=== WHAT YOU NEED TO DO ===
Lines to return, exactly: from the line with "- 2. Verifies" to the line with "- Rinjani_position.log | BTC position log" in the entries below, both included.

=== RECORDS TO USE ===
◇ ◇ ◇

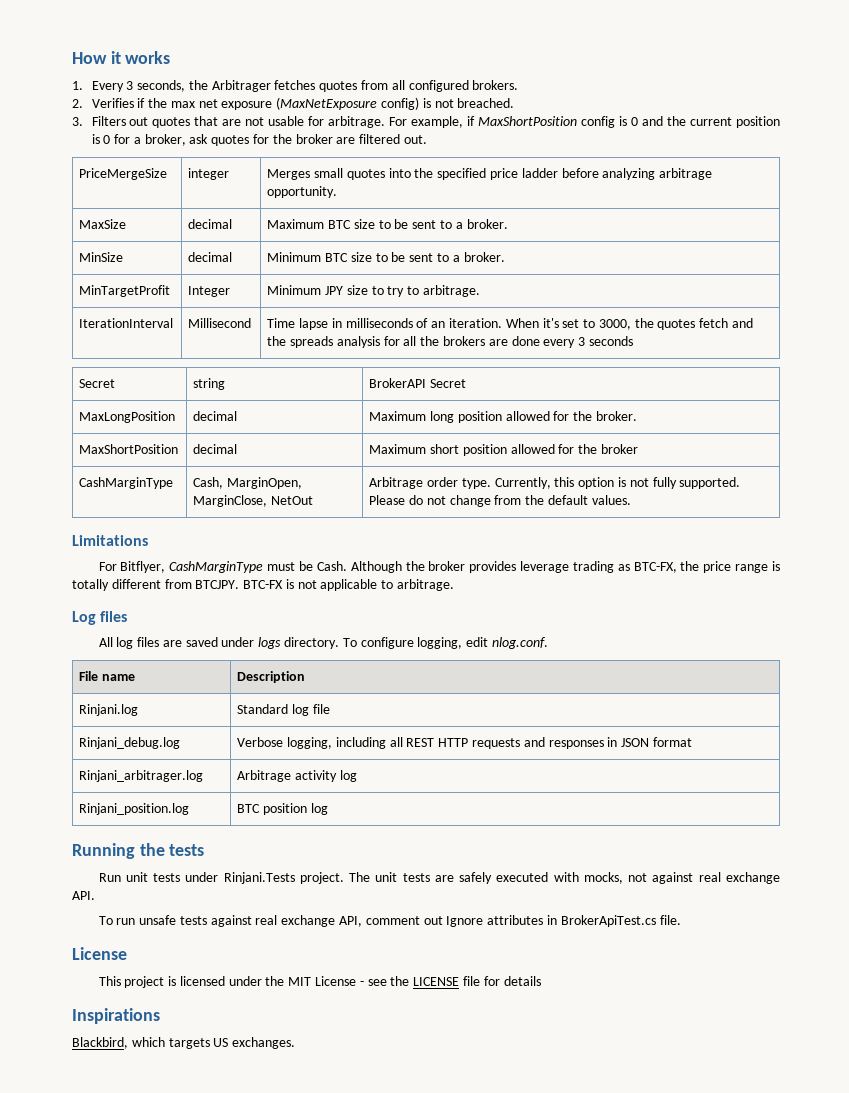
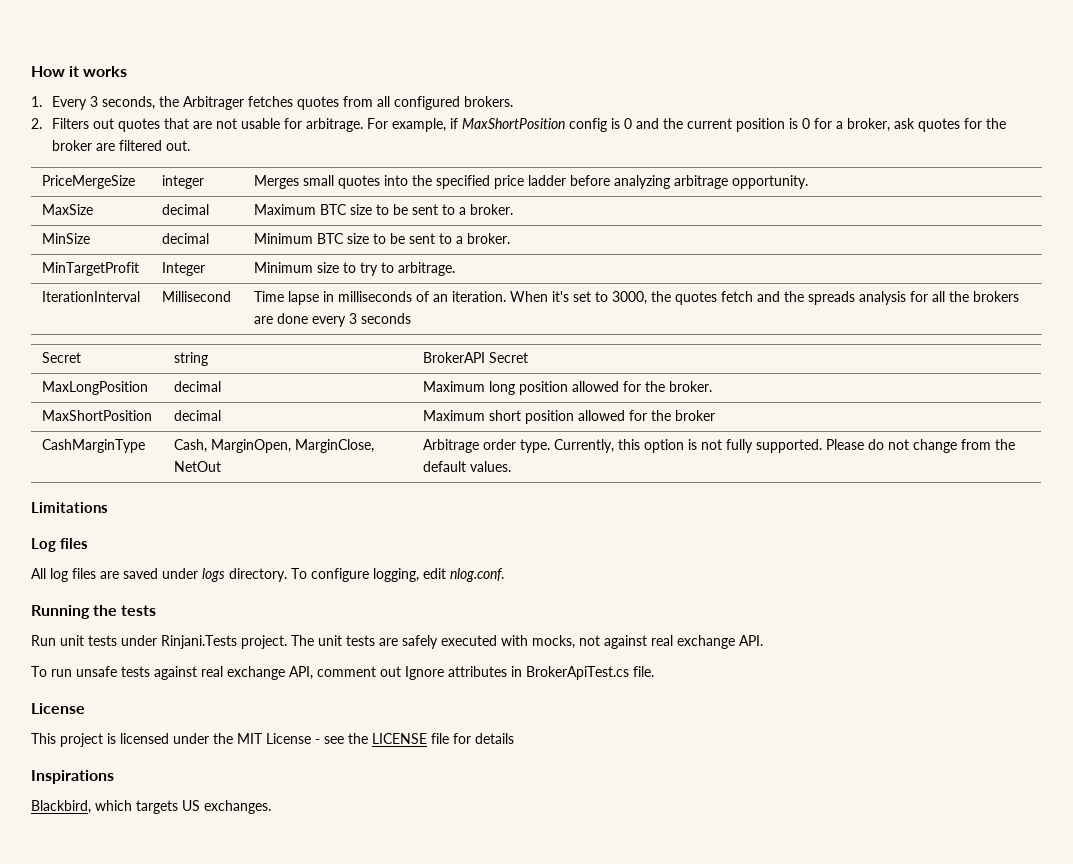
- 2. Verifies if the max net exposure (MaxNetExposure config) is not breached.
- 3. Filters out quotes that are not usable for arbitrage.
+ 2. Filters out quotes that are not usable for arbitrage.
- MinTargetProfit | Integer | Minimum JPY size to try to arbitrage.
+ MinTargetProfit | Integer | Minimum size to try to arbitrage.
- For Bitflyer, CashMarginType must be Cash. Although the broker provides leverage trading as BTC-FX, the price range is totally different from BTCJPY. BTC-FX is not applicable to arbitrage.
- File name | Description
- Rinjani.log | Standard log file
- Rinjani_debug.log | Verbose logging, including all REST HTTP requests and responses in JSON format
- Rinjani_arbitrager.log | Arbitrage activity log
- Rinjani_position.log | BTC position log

◇ ◇ ◇

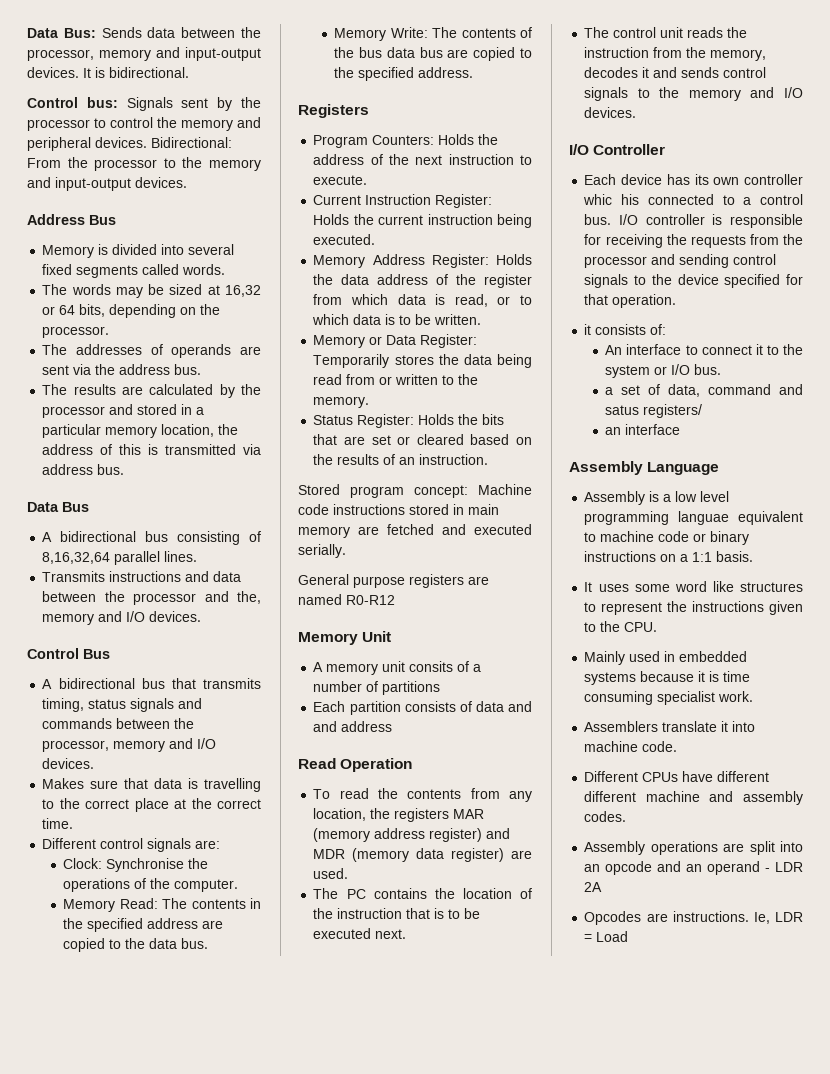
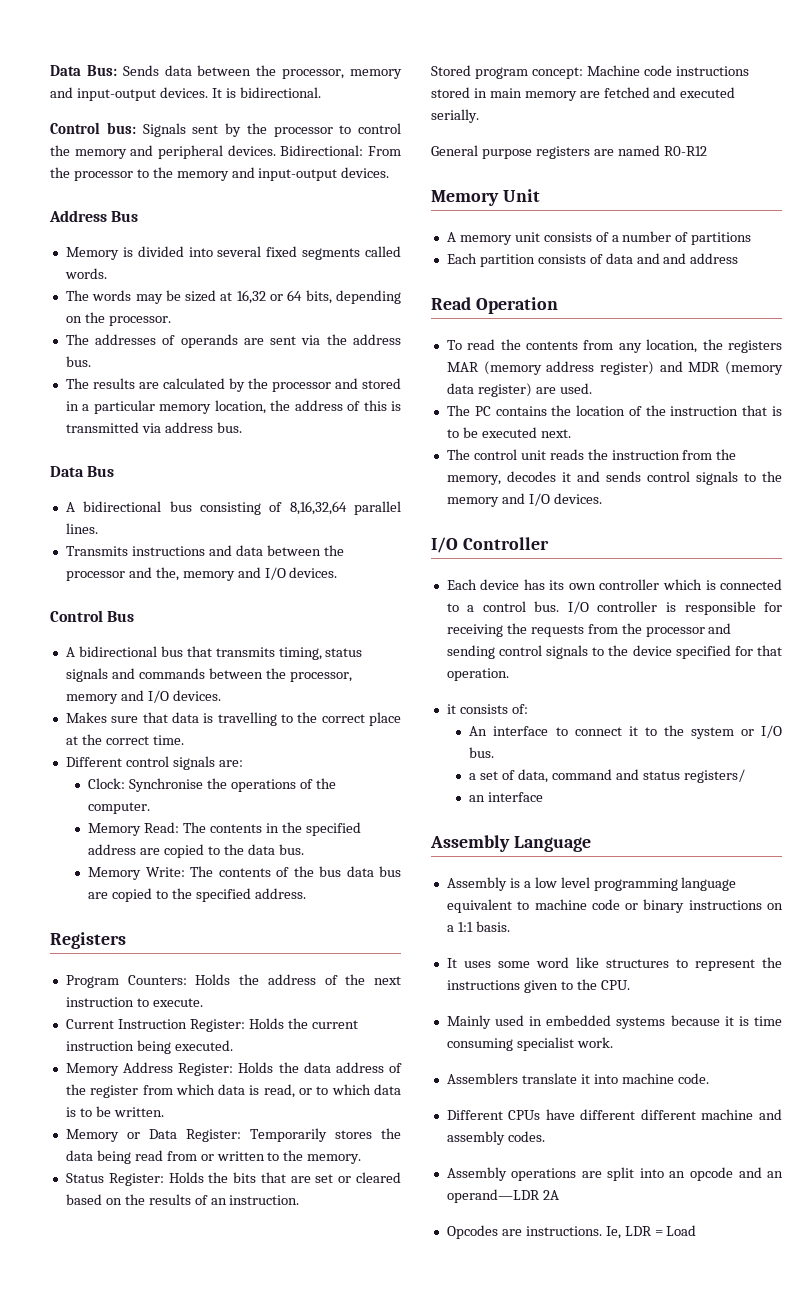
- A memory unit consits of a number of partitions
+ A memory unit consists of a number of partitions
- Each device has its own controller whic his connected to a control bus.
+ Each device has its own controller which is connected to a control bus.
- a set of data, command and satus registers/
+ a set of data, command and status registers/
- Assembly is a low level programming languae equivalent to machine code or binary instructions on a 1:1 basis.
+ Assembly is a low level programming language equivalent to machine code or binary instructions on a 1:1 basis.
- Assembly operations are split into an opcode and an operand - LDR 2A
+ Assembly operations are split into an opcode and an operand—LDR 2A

◇ ◇ ◇

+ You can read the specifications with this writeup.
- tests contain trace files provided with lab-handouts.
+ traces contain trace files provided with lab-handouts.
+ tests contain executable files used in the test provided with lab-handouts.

◇ ◇ ◇

=== RESULT OF THE TASK ===
- 2. Verifies if the max net exposure (MaxNetExposure config) is not breached.
- 3. Filters out quotes that are not usable for arbitrage.
+ 2. Filters out quotes that are not usable for arbitrage.
- MinTargetProfit | Integer | Minimum JPY size to try to arbitrage.
+ MinTargetProfit | Integer | Minimum size to try to arbitrage.
- For Bitflyer, CashMarginType must be Cash. Although the broker provides leverage trading as BTC-FX, the price range is totally different from BTCJPY. BTC-FX is not applicable to arbitrage.
- File name | Description
- Rinjani.log | Standard log file
- Rinjani_debug.log | Verbose logging, including all REST HTTP requests and responses in JSON format
- Rinjani_arbitrager.log | Arbitrage activity log
- Rinjani_position.log | BTC position log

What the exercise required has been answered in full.